** Data for this exercise follows **

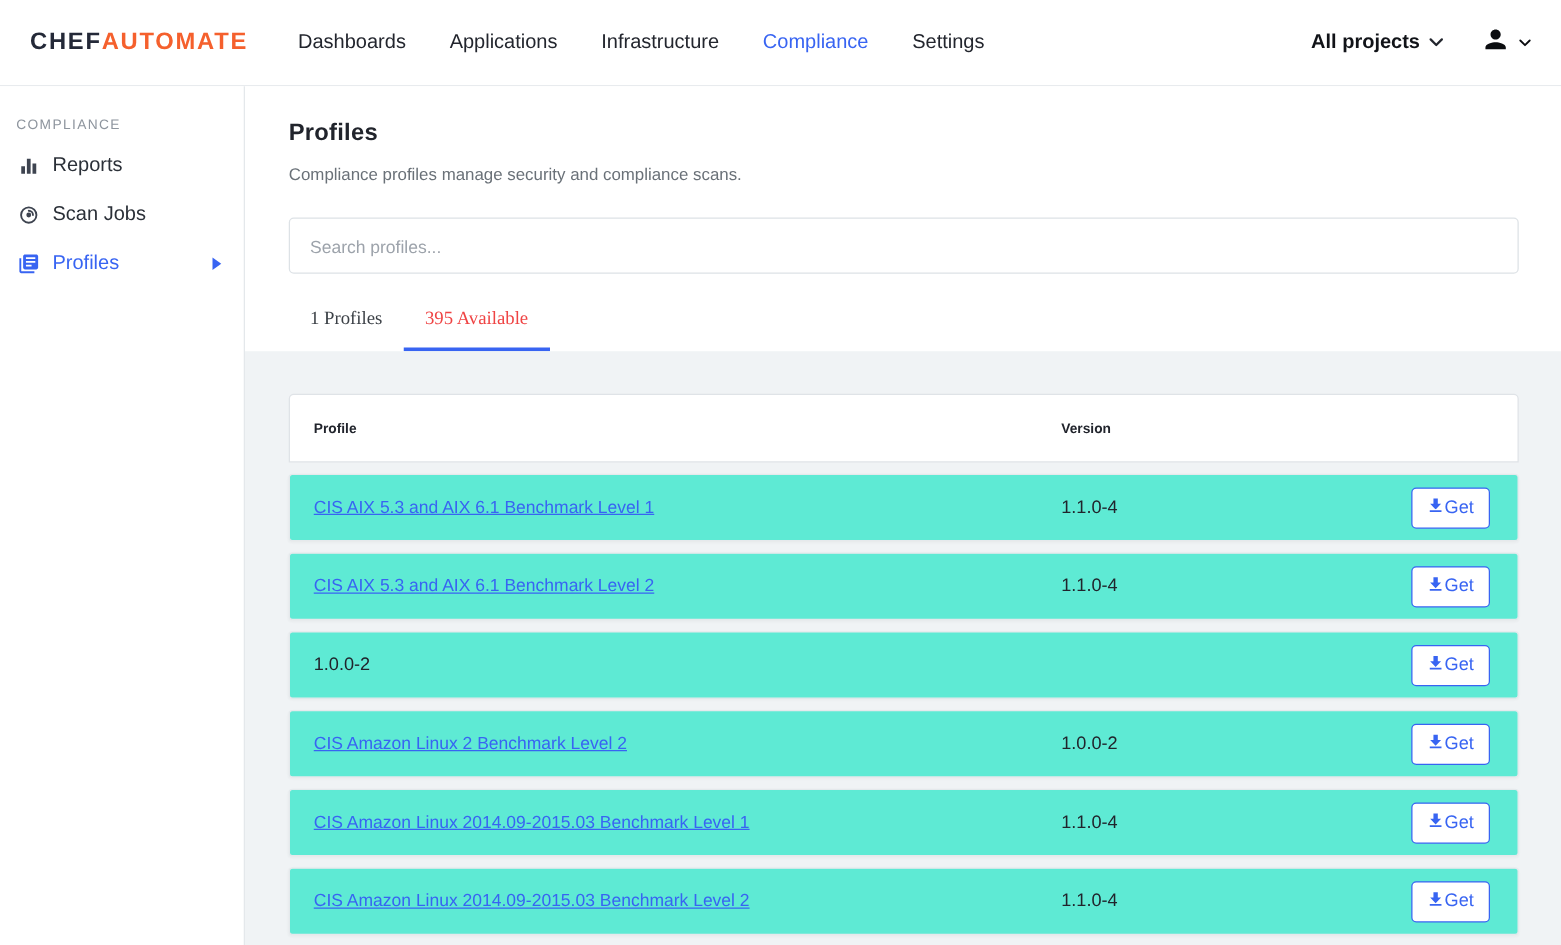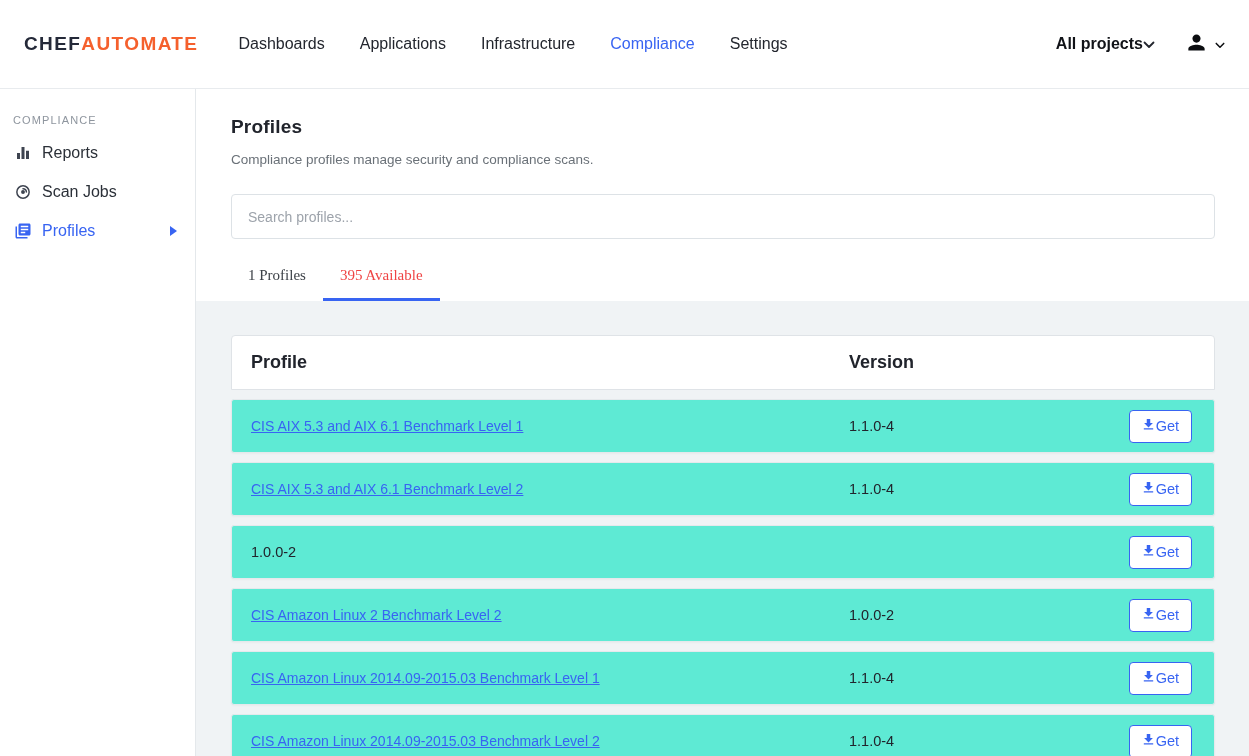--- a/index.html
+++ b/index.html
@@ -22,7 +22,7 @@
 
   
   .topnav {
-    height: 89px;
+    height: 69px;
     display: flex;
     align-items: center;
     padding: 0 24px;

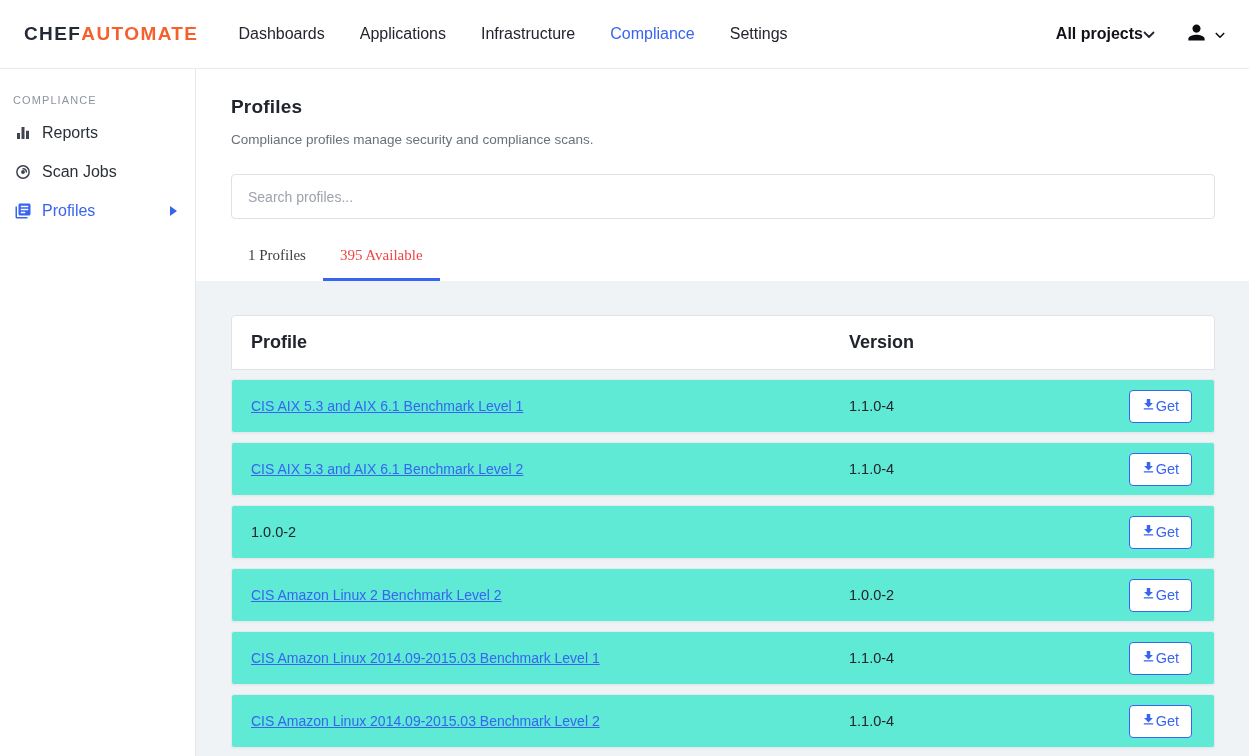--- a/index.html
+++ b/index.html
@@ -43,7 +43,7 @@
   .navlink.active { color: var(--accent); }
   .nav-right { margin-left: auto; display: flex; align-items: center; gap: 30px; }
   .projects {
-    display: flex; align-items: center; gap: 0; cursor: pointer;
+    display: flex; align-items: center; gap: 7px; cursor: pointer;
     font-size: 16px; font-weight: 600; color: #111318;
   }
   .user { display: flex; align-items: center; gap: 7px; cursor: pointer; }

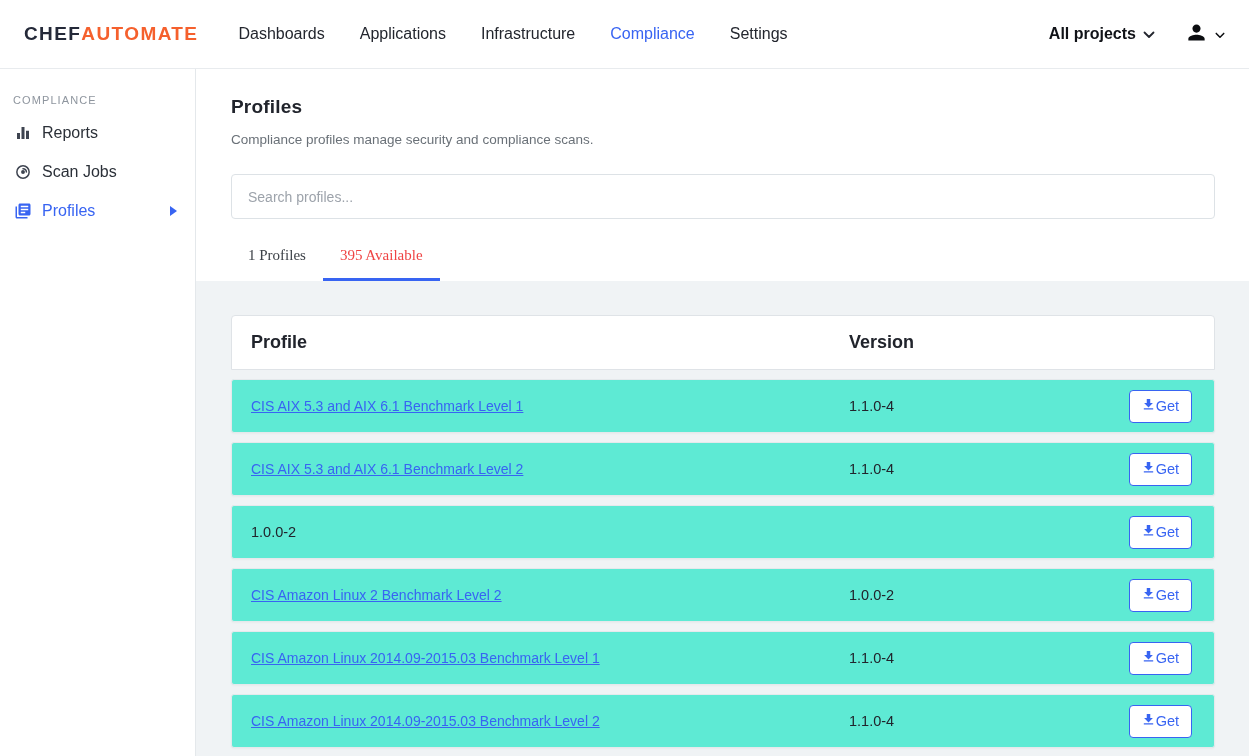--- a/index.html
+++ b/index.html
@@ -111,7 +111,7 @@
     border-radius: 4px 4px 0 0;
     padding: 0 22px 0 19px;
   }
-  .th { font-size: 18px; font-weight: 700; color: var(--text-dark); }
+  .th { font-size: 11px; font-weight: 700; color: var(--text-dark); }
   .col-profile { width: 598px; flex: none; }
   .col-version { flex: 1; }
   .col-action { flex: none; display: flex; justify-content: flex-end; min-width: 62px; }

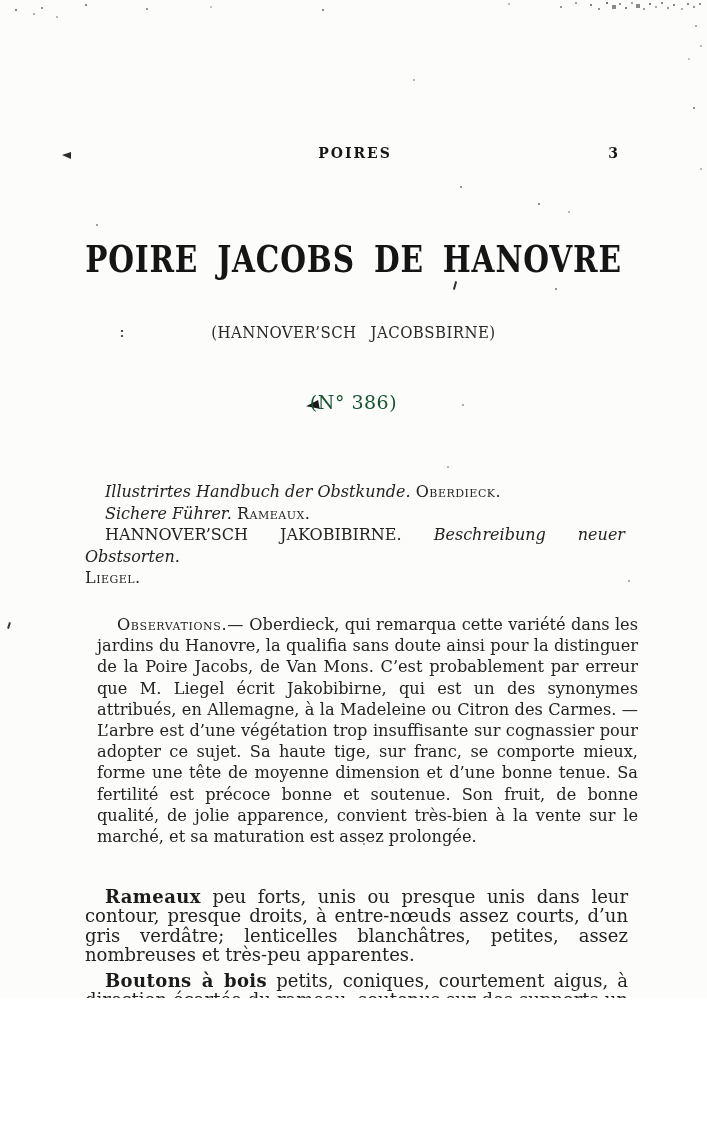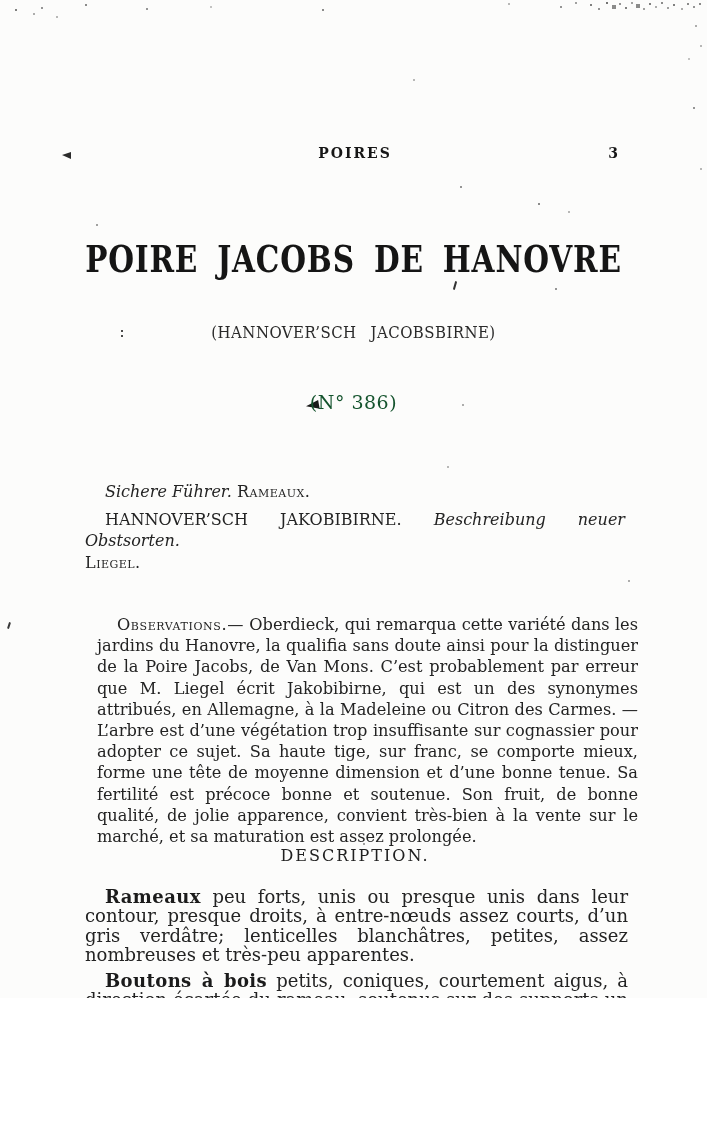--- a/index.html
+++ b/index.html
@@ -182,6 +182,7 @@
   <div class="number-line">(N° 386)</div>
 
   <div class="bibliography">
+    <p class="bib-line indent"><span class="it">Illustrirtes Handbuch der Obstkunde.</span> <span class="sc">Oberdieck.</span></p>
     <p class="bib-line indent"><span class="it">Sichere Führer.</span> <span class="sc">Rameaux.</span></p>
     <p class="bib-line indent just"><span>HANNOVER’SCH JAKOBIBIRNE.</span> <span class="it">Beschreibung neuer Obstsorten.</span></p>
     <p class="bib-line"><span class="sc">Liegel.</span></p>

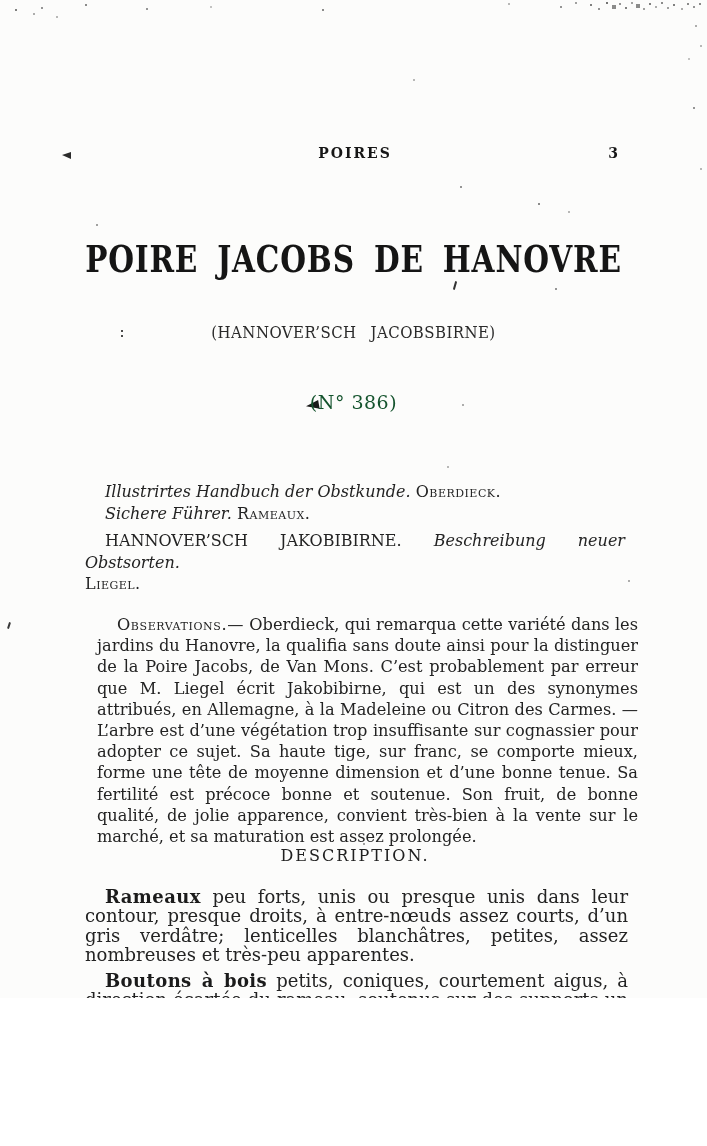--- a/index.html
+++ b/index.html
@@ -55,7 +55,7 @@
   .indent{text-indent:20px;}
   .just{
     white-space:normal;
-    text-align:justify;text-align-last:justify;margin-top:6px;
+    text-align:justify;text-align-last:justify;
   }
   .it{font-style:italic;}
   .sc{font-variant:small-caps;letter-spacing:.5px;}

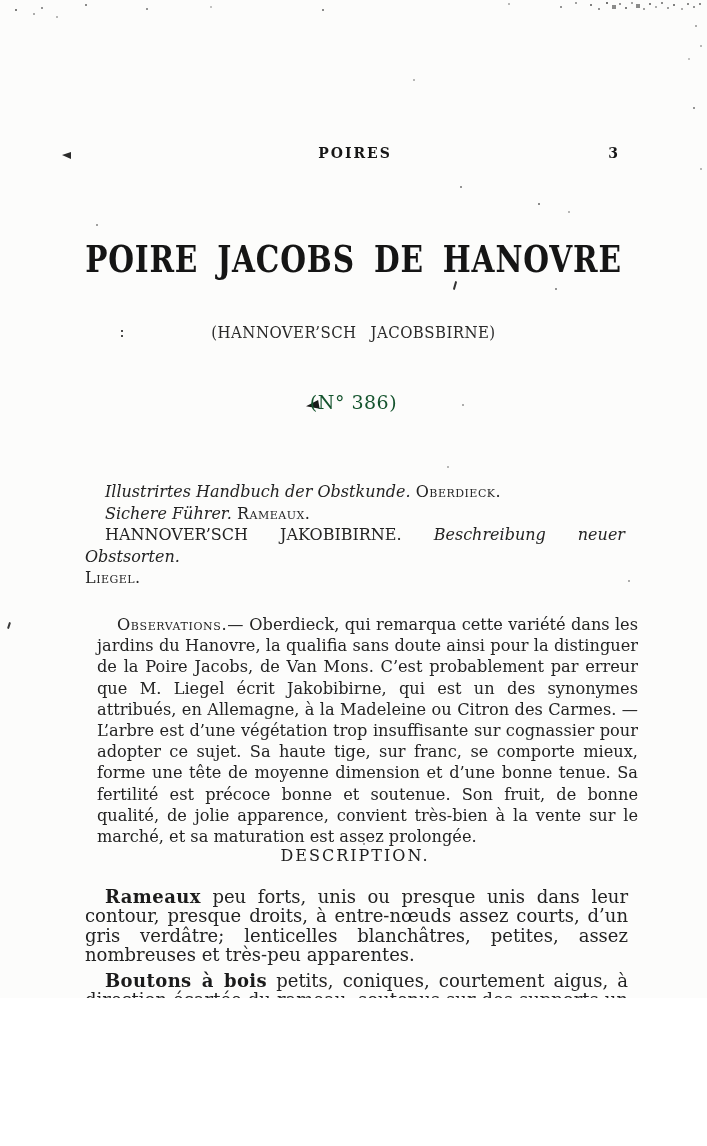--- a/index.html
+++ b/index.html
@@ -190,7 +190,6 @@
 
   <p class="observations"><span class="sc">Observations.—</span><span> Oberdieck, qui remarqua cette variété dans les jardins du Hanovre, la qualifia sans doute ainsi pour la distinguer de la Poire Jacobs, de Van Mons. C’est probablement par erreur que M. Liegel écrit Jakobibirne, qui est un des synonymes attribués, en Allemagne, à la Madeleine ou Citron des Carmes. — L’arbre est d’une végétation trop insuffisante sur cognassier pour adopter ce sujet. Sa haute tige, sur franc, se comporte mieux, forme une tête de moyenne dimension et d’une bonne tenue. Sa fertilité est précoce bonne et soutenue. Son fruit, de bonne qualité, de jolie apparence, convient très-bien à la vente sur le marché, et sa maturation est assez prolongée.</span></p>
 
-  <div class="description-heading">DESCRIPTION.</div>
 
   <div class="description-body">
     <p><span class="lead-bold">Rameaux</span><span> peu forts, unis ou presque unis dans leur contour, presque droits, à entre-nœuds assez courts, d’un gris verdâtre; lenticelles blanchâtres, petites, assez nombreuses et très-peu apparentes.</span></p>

** End of Data for this exercise **

When copying the entries, drop the images and keep every line exact.

--- a/index.html
+++ b/index.html
@@ -22,7 +22,7 @@
 
   
   .topnav {
-    height: 89px;
+    height: 69px;
     display: flex;
     align-items: center;
     padding: 0 24px;

--- a/index.html
+++ b/index.html
@@ -43,7 +43,7 @@
   .navlink.active { color: var(--accent); }
   .nav-right { margin-left: auto; display: flex; align-items: center; gap: 30px; }
   .projects {
-    display: flex; align-items: center; gap: 0; cursor: pointer;
+    display: flex; align-items: center; gap: 7px; cursor: pointer;
     font-size: 16px; font-weight: 600; color: #111318;
   }
   .user { display: flex; align-items: center; gap: 7px; cursor: pointer; }

--- a/index.html
+++ b/index.html
@@ -111,7 +111,7 @@
     border-radius: 4px 4px 0 0;
     padding: 0 22px 0 19px;
   }
-  .th { font-size: 18px; font-weight: 700; color: var(--text-dark); }
+  .th { font-size: 11px; font-weight: 700; color: var(--text-dark); }
   .col-profile { width: 598px; flex: none; }
   .col-version { flex: 1; }
   .col-action { flex: none; display: flex; justify-content: flex-end; min-width: 62px; }

--- a/index.html
+++ b/index.html
@@ -182,6 +182,7 @@
   <div class="number-line">(N° 386)</div>
 
   <div class="bibliography">
+    <p class="bib-line indent"><span class="it">Illustrirtes Handbuch der Obstkunde.</span> <span class="sc">Oberdieck.</span></p>
     <p class="bib-line indent"><span class="it">Sichere Führer.</span> <span class="sc">Rameaux.</span></p>
     <p class="bib-line indent just"><span>HANNOVER’SCH JAKOBIBIRNE.</span> <span class="it">Beschreibung neuer Obstsorten.</span></p>
     <p class="bib-line"><span class="sc">Liegel.</span></p>

--- a/index.html
+++ b/index.html
@@ -55,7 +55,7 @@
   .indent{text-indent:20px;}
   .just{
     white-space:normal;
-    text-align:justify;text-align-last:justify;margin-top:6px;
+    text-align:justify;text-align-last:justify;
   }
   .it{font-style:italic;}
   .sc{font-variant:small-caps;letter-spacing:.5px;}

--- a/index.html
+++ b/index.html
@@ -190,7 +190,6 @@
 
   <p class="observations"><span class="sc">Observations.—</span><span> Oberdieck, qui remarqua cette variété dans les jardins du Hanovre, la qualifia sans doute ainsi pour la distinguer de la Poire Jacobs, de Van Mons. C’est probablement par erreur que M. Liegel écrit Jakobibirne, qui est un des synonymes attribués, en Allemagne, à la Madeleine ou Citron des Carmes. — L’arbre est d’une végétation trop insuffisante sur cognassier pour adopter ce sujet. Sa haute tige, sur franc, se comporte mieux, forme une tête de moyenne dimension et d’une bonne tenue. Sa fertilité est précoce bonne et soutenue. Son fruit, de bonne qualité, de jolie apparence, convient très-bien à la vente sur le marché, et sa maturation est assez prolongée.</span></p>
 
-  <div class="description-heading">DESCRIPTION.</div>
 
   <div class="description-body">
     <p><span class="lead-bold">Rameaux</span><span> peu forts, unis ou presque unis dans leur contour, presque droits, à entre-nœuds assez courts, d’un gris verdâtre; lenticelles blanchâtres, petites, assez nombreuses et très-peu apparentes.</span></p>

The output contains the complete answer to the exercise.